» **Records for the task**:
..............................

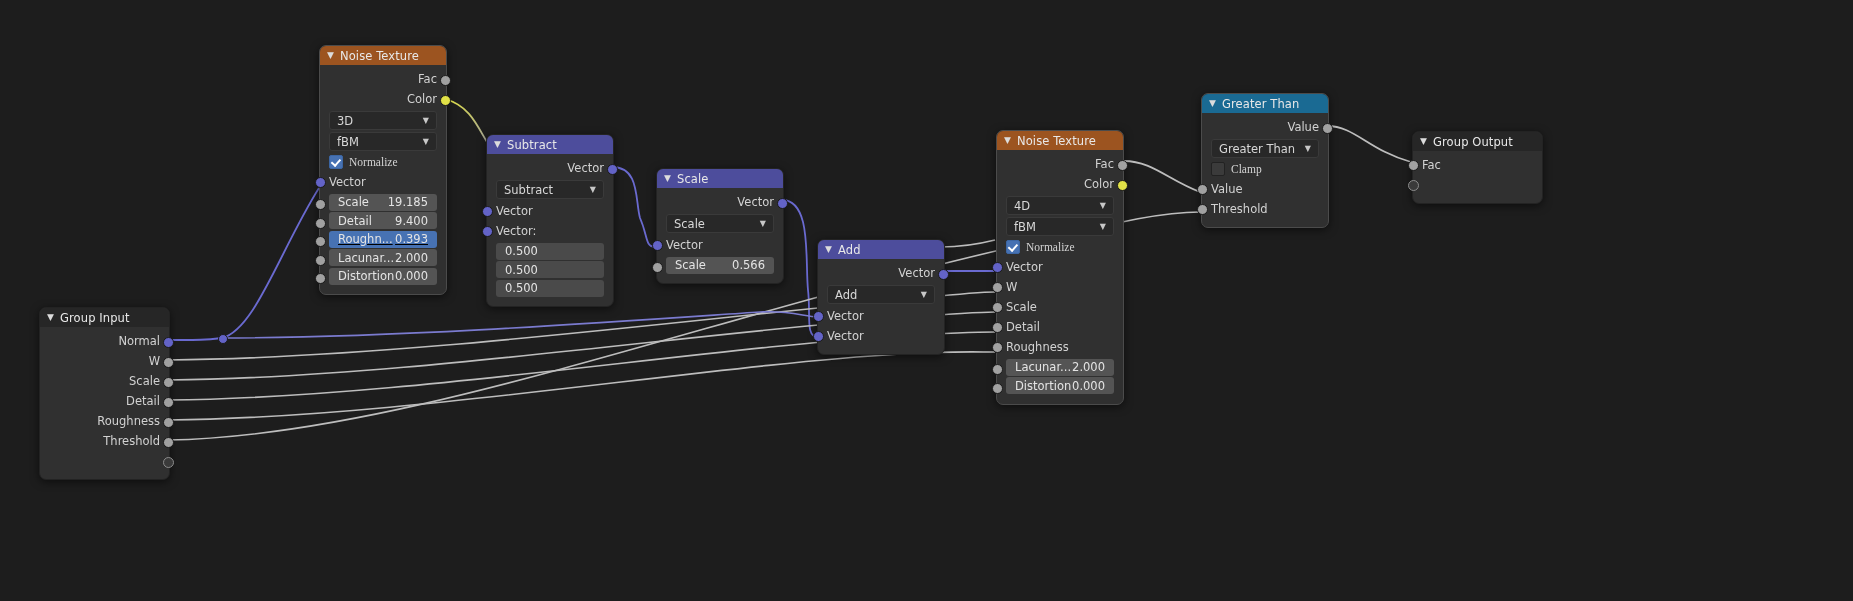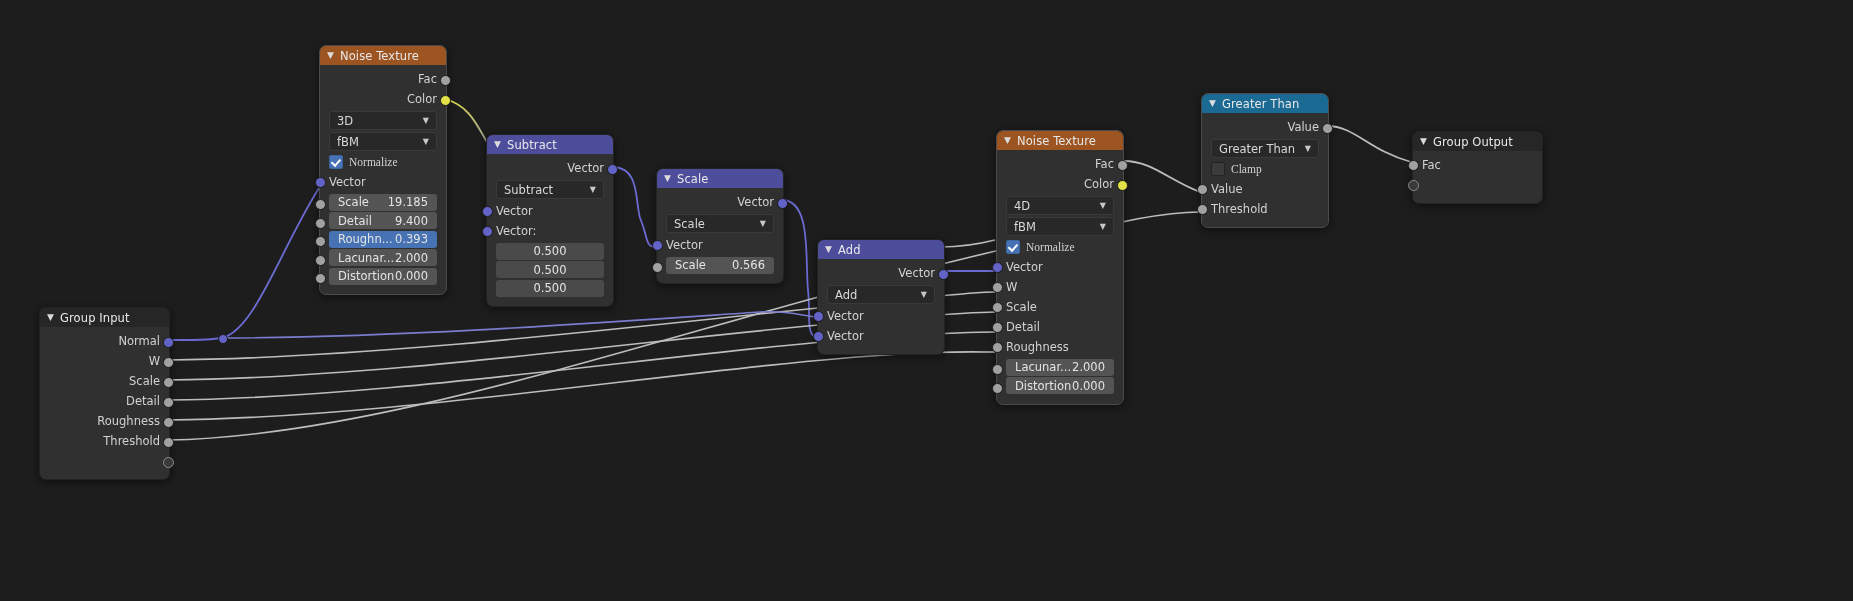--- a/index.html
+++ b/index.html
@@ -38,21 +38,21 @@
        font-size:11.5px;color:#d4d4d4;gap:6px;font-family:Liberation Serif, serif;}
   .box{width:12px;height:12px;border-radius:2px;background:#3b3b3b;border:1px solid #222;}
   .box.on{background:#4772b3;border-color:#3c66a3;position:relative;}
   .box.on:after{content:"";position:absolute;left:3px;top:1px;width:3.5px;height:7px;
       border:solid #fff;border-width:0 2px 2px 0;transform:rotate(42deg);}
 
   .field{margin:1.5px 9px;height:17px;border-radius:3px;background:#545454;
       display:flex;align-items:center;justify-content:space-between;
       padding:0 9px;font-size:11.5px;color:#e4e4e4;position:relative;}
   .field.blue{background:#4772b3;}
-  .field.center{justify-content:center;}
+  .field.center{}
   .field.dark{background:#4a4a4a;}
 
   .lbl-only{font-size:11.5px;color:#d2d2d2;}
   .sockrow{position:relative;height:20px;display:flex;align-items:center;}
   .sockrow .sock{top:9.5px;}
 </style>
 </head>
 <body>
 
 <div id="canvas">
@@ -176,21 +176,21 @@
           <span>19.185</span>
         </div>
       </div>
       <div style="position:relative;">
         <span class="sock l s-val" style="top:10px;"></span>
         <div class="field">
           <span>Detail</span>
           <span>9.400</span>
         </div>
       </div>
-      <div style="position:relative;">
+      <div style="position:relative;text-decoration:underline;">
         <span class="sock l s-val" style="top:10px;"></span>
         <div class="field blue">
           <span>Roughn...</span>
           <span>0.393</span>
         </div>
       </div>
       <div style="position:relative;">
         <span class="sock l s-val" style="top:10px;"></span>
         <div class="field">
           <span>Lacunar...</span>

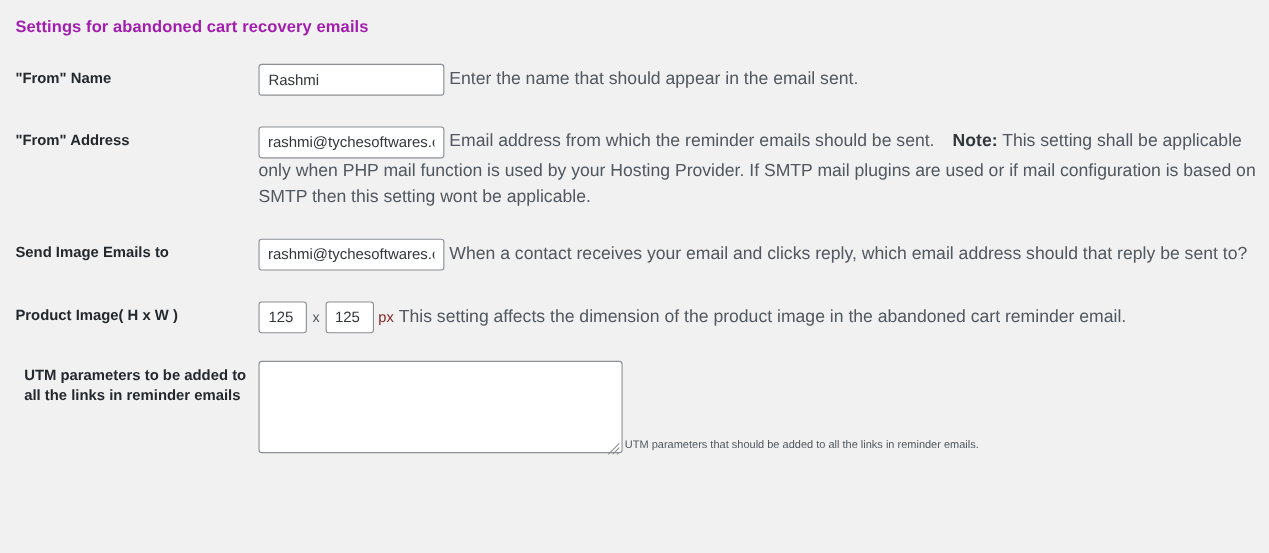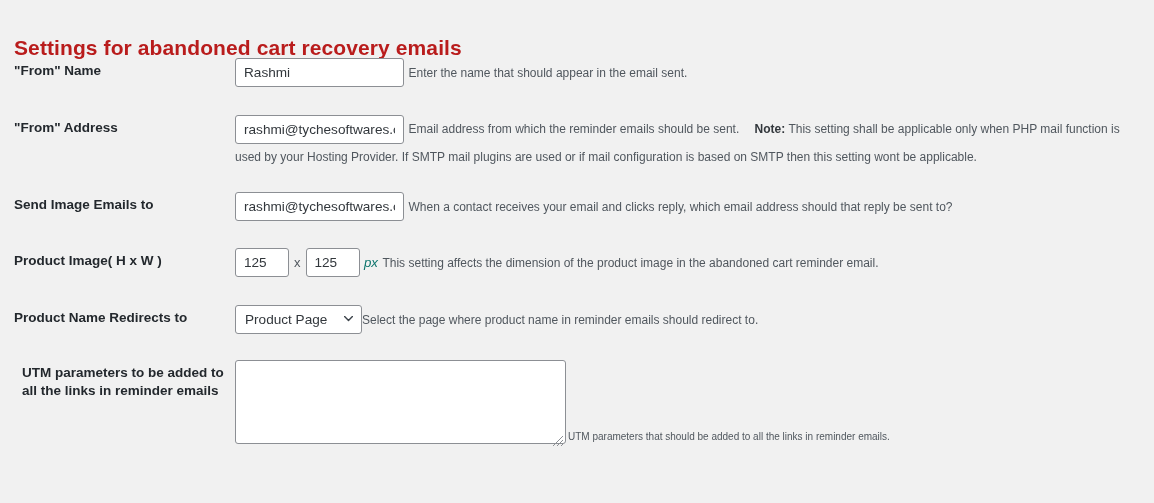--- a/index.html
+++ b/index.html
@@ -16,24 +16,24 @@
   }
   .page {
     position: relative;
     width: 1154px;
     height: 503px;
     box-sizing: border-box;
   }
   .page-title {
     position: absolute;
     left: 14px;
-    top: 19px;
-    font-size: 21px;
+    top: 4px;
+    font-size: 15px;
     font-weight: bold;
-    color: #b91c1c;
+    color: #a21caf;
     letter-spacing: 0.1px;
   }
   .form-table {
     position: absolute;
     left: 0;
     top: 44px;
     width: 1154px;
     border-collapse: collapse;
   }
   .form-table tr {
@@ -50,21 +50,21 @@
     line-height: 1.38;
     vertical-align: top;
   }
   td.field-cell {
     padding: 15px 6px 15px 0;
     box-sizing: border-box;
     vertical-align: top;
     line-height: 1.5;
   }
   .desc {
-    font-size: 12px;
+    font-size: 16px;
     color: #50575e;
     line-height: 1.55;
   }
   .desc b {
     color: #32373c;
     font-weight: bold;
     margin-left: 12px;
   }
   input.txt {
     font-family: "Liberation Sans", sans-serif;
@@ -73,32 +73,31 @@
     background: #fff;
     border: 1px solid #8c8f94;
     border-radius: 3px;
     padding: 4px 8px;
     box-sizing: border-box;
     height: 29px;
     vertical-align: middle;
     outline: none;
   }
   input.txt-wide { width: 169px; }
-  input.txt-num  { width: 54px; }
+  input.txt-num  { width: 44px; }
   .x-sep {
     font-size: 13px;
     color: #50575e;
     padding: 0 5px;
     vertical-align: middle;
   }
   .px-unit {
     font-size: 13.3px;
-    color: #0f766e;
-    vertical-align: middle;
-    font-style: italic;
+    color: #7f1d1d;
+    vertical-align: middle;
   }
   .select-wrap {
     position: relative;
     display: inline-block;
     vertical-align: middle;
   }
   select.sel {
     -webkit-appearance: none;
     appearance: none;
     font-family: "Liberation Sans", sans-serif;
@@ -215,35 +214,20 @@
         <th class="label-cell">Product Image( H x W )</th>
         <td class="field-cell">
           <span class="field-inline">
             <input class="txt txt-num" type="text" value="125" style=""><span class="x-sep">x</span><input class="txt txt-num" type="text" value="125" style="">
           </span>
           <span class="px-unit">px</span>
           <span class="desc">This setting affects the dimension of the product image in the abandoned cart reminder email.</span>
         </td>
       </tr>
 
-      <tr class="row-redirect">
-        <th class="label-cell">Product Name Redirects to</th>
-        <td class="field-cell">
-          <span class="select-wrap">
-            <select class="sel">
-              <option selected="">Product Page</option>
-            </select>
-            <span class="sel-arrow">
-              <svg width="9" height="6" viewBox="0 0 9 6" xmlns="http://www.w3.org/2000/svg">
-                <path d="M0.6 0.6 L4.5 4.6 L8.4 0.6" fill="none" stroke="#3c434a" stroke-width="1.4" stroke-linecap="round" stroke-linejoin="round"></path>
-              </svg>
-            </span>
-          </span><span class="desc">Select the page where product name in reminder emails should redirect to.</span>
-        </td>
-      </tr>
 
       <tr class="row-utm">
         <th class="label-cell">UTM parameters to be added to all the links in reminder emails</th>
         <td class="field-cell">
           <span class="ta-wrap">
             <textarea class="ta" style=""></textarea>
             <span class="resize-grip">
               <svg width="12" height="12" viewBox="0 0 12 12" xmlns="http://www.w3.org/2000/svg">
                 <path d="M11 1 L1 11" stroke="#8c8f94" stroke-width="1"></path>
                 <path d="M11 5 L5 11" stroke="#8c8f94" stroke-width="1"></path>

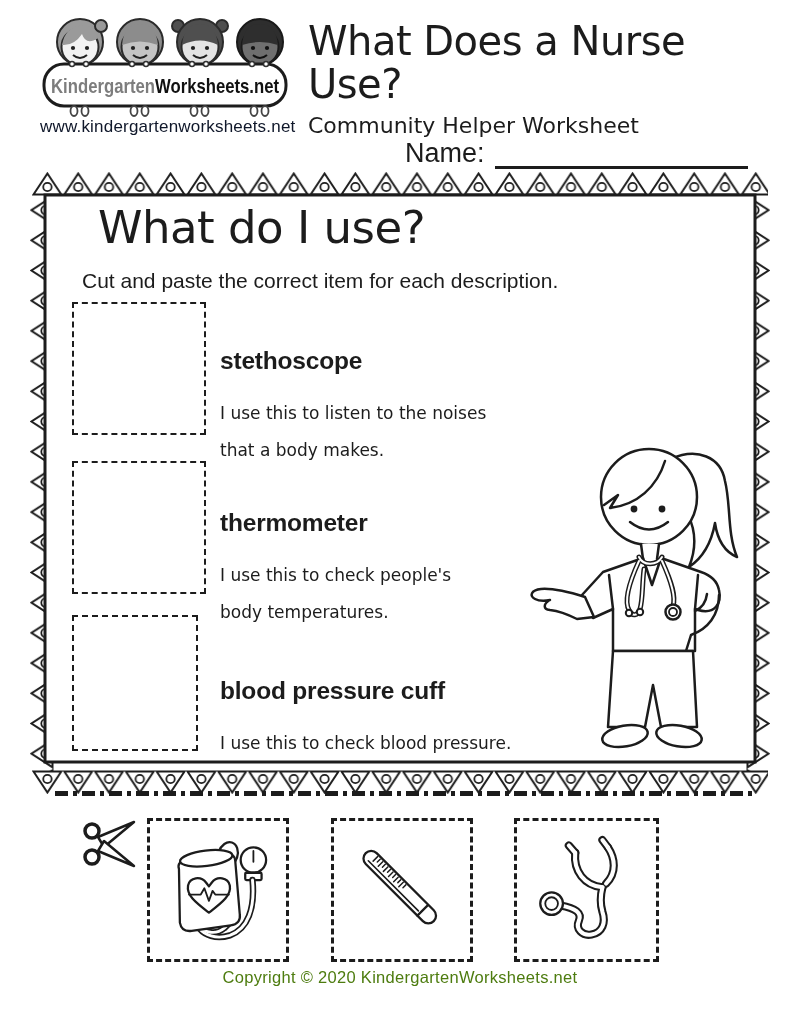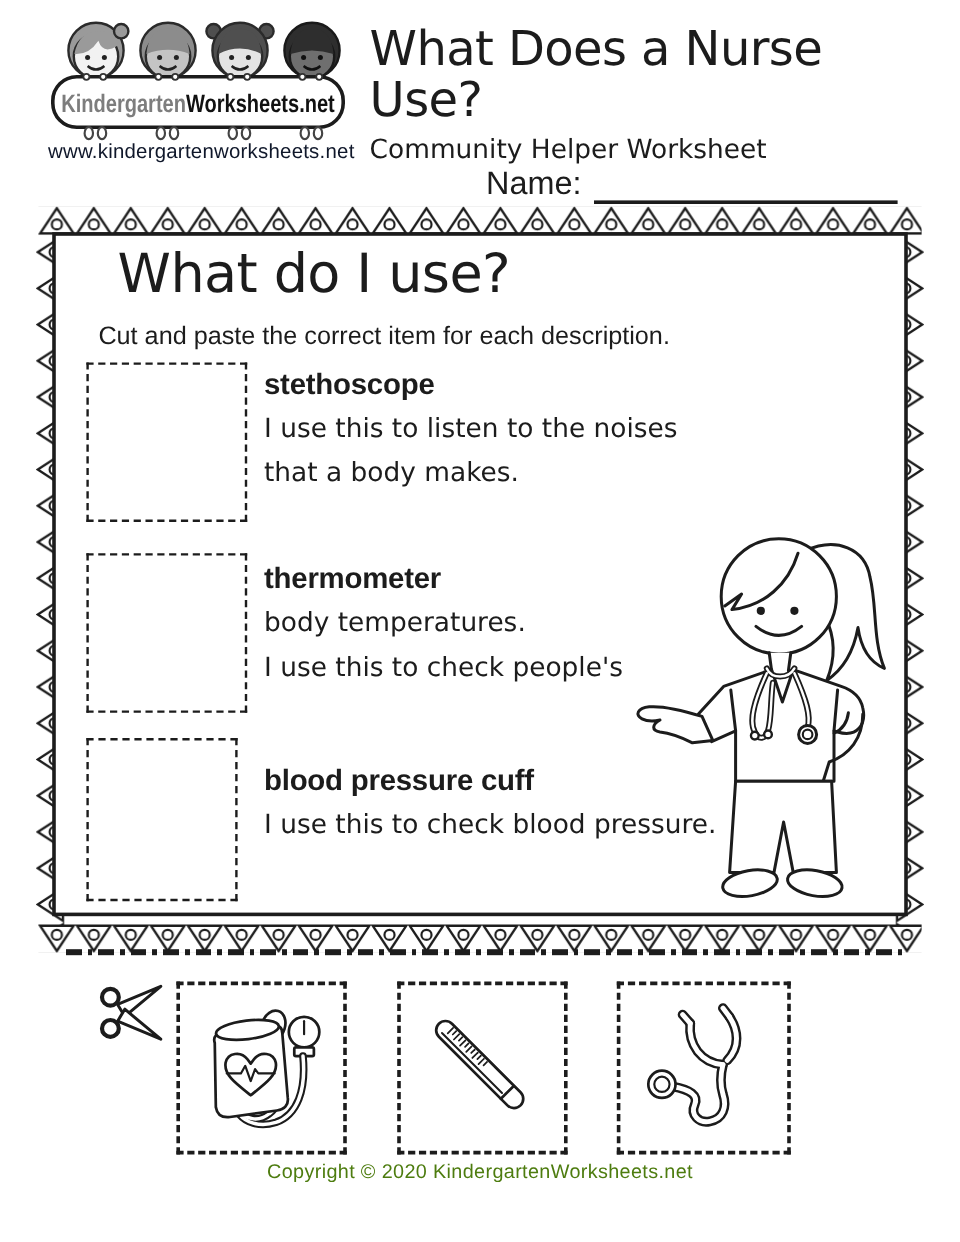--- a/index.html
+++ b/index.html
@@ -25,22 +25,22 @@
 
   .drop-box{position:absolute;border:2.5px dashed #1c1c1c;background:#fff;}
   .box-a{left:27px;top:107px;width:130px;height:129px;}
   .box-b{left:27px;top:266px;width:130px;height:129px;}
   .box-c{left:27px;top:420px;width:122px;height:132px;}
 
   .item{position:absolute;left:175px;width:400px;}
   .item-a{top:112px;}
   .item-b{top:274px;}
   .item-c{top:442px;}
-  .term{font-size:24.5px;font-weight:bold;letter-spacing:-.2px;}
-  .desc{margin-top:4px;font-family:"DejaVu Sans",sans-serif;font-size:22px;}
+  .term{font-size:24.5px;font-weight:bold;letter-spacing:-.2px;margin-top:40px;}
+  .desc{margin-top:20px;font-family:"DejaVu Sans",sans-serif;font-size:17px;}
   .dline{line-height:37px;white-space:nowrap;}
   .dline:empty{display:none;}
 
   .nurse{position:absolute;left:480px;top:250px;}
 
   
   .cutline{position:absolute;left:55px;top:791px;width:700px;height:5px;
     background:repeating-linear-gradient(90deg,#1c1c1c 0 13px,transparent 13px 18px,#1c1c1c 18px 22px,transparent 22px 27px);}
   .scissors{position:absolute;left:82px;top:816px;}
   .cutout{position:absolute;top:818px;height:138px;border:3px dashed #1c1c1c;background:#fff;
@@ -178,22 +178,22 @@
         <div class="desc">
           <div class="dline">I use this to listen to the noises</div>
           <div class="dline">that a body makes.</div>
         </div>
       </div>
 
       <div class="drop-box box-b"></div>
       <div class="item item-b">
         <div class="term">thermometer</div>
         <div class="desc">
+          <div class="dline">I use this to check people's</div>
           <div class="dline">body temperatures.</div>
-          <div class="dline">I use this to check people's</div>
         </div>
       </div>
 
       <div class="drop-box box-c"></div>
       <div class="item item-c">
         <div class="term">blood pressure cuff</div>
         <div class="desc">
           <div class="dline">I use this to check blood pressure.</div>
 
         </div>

..............................

» **Exercise requirements**:
Everything but the pictures is needed: copy the data above exactly.

» **Answer section**:
--- a/index.html
+++ b/index.html
@@ -38,21 +38,21 @@
        font-size:11.5px;color:#d4d4d4;gap:6px;font-family:Liberation Serif, serif;}
   .box{width:12px;height:12px;border-radius:2px;background:#3b3b3b;border:1px solid #222;}
   .box.on{background:#4772b3;border-color:#3c66a3;position:relative;}
   .box.on:after{content:"";position:absolute;left:3px;top:1px;width:3.5px;height:7px;
       border:solid #fff;border-width:0 2px 2px 0;transform:rotate(42deg);}
 
   .field{margin:1.5px 9px;height:17px;border-radius:3px;background:#545454;
       display:flex;align-items:center;justify-content:space-between;
       padding:0 9px;font-size:11.5px;color:#e4e4e4;position:relative;}
   .field.blue{background:#4772b3;}
-  .field.center{justify-content:center;}
+  .field.center{}
   .field.dark{background:#4a4a4a;}
 
   .lbl-only{font-size:11.5px;color:#d2d2d2;}
   .sockrow{position:relative;height:20px;display:flex;align-items:center;}
   .sockrow .sock{top:9.5px;}
 </style>
 </head>
 <body>
 
 <div id="canvas">
@@ -176,21 +176,21 @@
           <span>19.185</span>
         </div>
       </div>
       <div style="position:relative;">
         <span class="sock l s-val" style="top:10px;"></span>
         <div class="field">
           <span>Detail</span>
           <span>9.400</span>
         </div>
       </div>
-      <div style="position:relative;">
+      <div style="position:relative;text-decoration:underline;">
         <span class="sock l s-val" style="top:10px;"></span>
         <div class="field blue">
           <span>Roughn...</span>
           <span>0.393</span>
         </div>
       </div>
       <div style="position:relative;">
         <span class="sock l s-val" style="top:10px;"></span>
         <div class="field">
           <span>Lacunar...</span>

--- a/index.html
+++ b/index.html
@@ -16,24 +16,24 @@
   }
   .page {
     position: relative;
     width: 1154px;
     height: 503px;
     box-sizing: border-box;
   }
   .page-title {
     position: absolute;
     left: 14px;
-    top: 19px;
-    font-size: 21px;
+    top: 4px;
+    font-size: 15px;
     font-weight: bold;
-    color: #b91c1c;
+    color: #a21caf;
     letter-spacing: 0.1px;
   }
   .form-table {
     position: absolute;
     left: 0;
     top: 44px;
     width: 1154px;
     border-collapse: collapse;
   }
   .form-table tr {
@@ -50,21 +50,21 @@
     line-height: 1.38;
     vertical-align: top;
   }
   td.field-cell {
     padding: 15px 6px 15px 0;
     box-sizing: border-box;
     vertical-align: top;
     line-height: 1.5;
   }
   .desc {
-    font-size: 12px;
+    font-size: 16px;
     color: #50575e;
     line-height: 1.55;
   }
   .desc b {
     color: #32373c;
     font-weight: bold;
     margin-left: 12px;
   }
   input.txt {
     font-family: "Liberation Sans", sans-serif;
@@ -73,32 +73,31 @@
     background: #fff;
     border: 1px solid #8c8f94;
     border-radius: 3px;
     padding: 4px 8px;
     box-sizing: border-box;
     height: 29px;
     vertical-align: middle;
     outline: none;
   }
   input.txt-wide { width: 169px; }
-  input.txt-num  { width: 54px; }
+  input.txt-num  { width: 44px; }
   .x-sep {
     font-size: 13px;
     color: #50575e;
     padding: 0 5px;
     vertical-align: middle;
   }
   .px-unit {
     font-size: 13.3px;
-    color: #0f766e;
-    vertical-align: middle;
-    font-style: italic;
+    color: #7f1d1d;
+    vertical-align: middle;
   }
   .select-wrap {
     position: relative;
     display: inline-block;
     vertical-align: middle;
   }
   select.sel {
     -webkit-appearance: none;
     appearance: none;
     font-family: "Liberation Sans", sans-serif;
@@ -215,35 +214,20 @@
         <th class="label-cell">Product Image( H x W )</th>
         <td class="field-cell">
           <span class="field-inline">
             <input class="txt txt-num" type="text" value="125" style=""><span class="x-sep">x</span><input class="txt txt-num" type="text" value="125" style="">
           </span>
           <span class="px-unit">px</span>
           <span class="desc">This setting affects the dimension of the product image in the abandoned cart reminder email.</span>
         </td>
       </tr>
 
-      <tr class="row-redirect">
-        <th class="label-cell">Product Name Redirects to</th>
-        <td class="field-cell">
-          <span class="select-wrap">
-            <select class="sel">
-              <option selected="">Product Page</option>
-            </select>
-            <span class="sel-arrow">
-              <svg width="9" height="6" viewBox="0 0 9 6" xmlns="http://www.w3.org/2000/svg">
-                <path d="M0.6 0.6 L4.5 4.6 L8.4 0.6" fill="none" stroke="#3c434a" stroke-width="1.4" stroke-linecap="round" stroke-linejoin="round"></path>
-              </svg>
-            </span>
-          </span><span class="desc">Select the page where product name in reminder emails should redirect to.</span>
-        </td>
-      </tr>
 
       <tr class="row-utm">
         <th class="label-cell">UTM parameters to be added to all the links in reminder emails</th>
         <td class="field-cell">
           <span class="ta-wrap">
             <textarea class="ta" style=""></textarea>
             <span class="resize-grip">
               <svg width="12" height="12" viewBox="0 0 12 12" xmlns="http://www.w3.org/2000/svg">
                 <path d="M11 1 L1 11" stroke="#8c8f94" stroke-width="1"></path>
                 <path d="M11 5 L5 11" stroke="#8c8f94" stroke-width="1"></path>

--- a/index.html
+++ b/index.html
@@ -25,22 +25,22 @@
 
   .drop-box{position:absolute;border:2.5px dashed #1c1c1c;background:#fff;}
   .box-a{left:27px;top:107px;width:130px;height:129px;}
   .box-b{left:27px;top:266px;width:130px;height:129px;}
   .box-c{left:27px;top:420px;width:122px;height:132px;}
 
   .item{position:absolute;left:175px;width:400px;}
   .item-a{top:112px;}
   .item-b{top:274px;}
   .item-c{top:442px;}
-  .term{font-size:24.5px;font-weight:bold;letter-spacing:-.2px;}
-  .desc{margin-top:4px;font-family:"DejaVu Sans",sans-serif;font-size:22px;}
+  .term{font-size:24.5px;font-weight:bold;letter-spacing:-.2px;margin-top:40px;}
+  .desc{margin-top:20px;font-family:"DejaVu Sans",sans-serif;font-size:17px;}
   .dline{line-height:37px;white-space:nowrap;}
   .dline:empty{display:none;}
 
   .nurse{position:absolute;left:480px;top:250px;}
 
   
   .cutline{position:absolute;left:55px;top:791px;width:700px;height:5px;
     background:repeating-linear-gradient(90deg,#1c1c1c 0 13px,transparent 13px 18px,#1c1c1c 18px 22px,transparent 22px 27px);}
   .scissors{position:absolute;left:82px;top:816px;}
   .cutout{position:absolute;top:818px;height:138px;border:3px dashed #1c1c1c;background:#fff;
@@ -178,22 +178,22 @@
         <div class="desc">
           <div class="dline">I use this to listen to the noises</div>
           <div class="dline">that a body makes.</div>
         </div>
       </div>
 
       <div class="drop-box box-b"></div>
       <div class="item item-b">
         <div class="term">thermometer</div>
         <div class="desc">
+          <div class="dline">I use this to check people's</div>
           <div class="dline">body temperatures.</div>
-          <div class="dline">I use this to check people's</div>
         </div>
       </div>
 
       <div class="drop-box box-c"></div>
       <div class="item item-c">
         <div class="term">blood pressure cuff</div>
         <div class="desc">
           <div class="dline">I use this to check blood pressure.</div>
 
         </div>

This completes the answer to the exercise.